_ACTIVITY:_ Write out each line of the entries below that holds the word "Motorrad".

┌────────

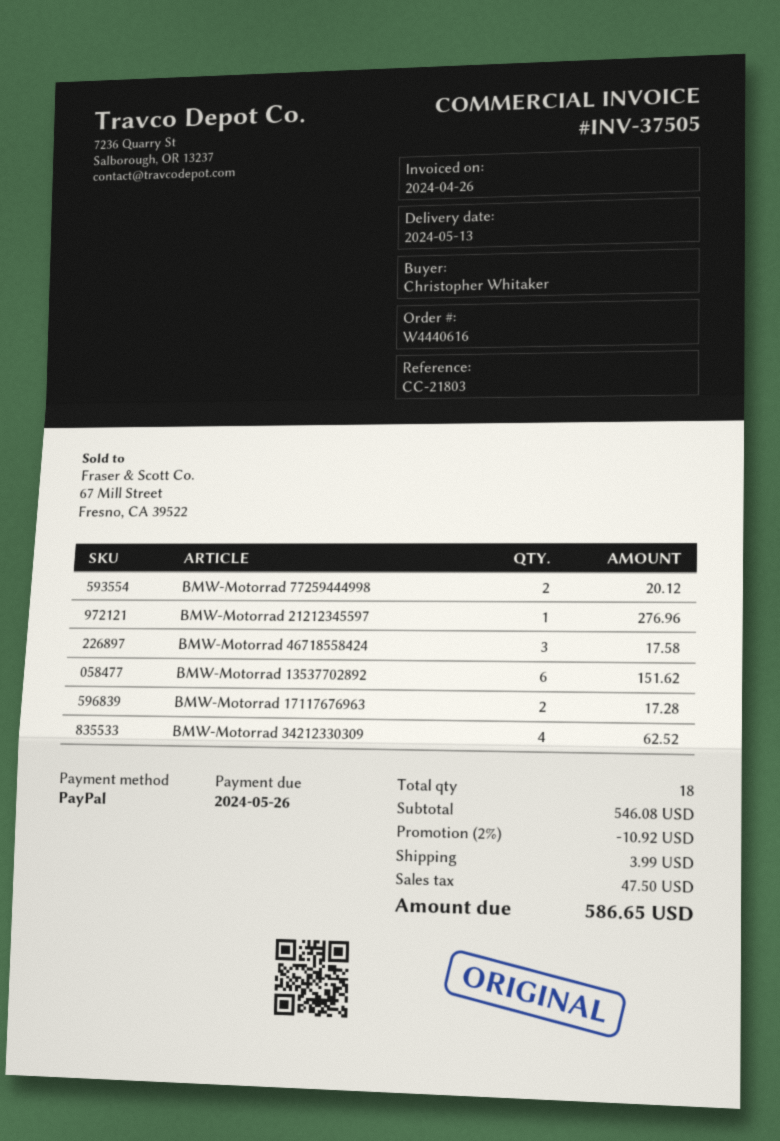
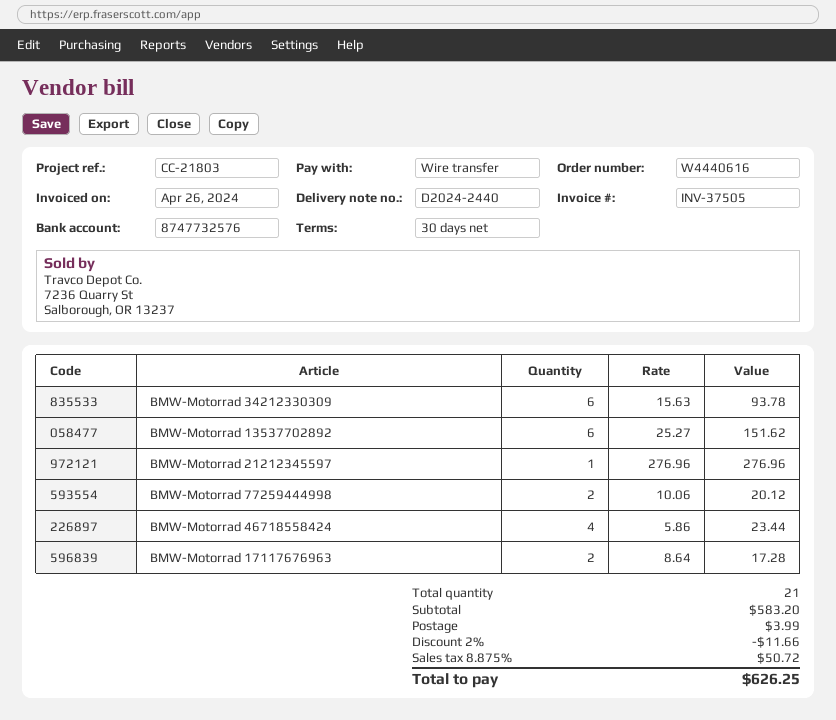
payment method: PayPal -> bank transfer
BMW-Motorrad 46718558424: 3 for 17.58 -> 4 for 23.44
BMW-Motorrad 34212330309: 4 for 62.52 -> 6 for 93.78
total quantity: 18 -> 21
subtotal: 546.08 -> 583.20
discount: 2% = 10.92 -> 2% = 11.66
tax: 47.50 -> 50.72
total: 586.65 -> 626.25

└────────

_ANSWER FOR THIS EXERCISE:_
BMW-Motorrad 46718558424: 3 for 17.58 -> 4 for 23.44
BMW-Motorrad 34212330309: 4 for 62.52 -> 6 for 93.78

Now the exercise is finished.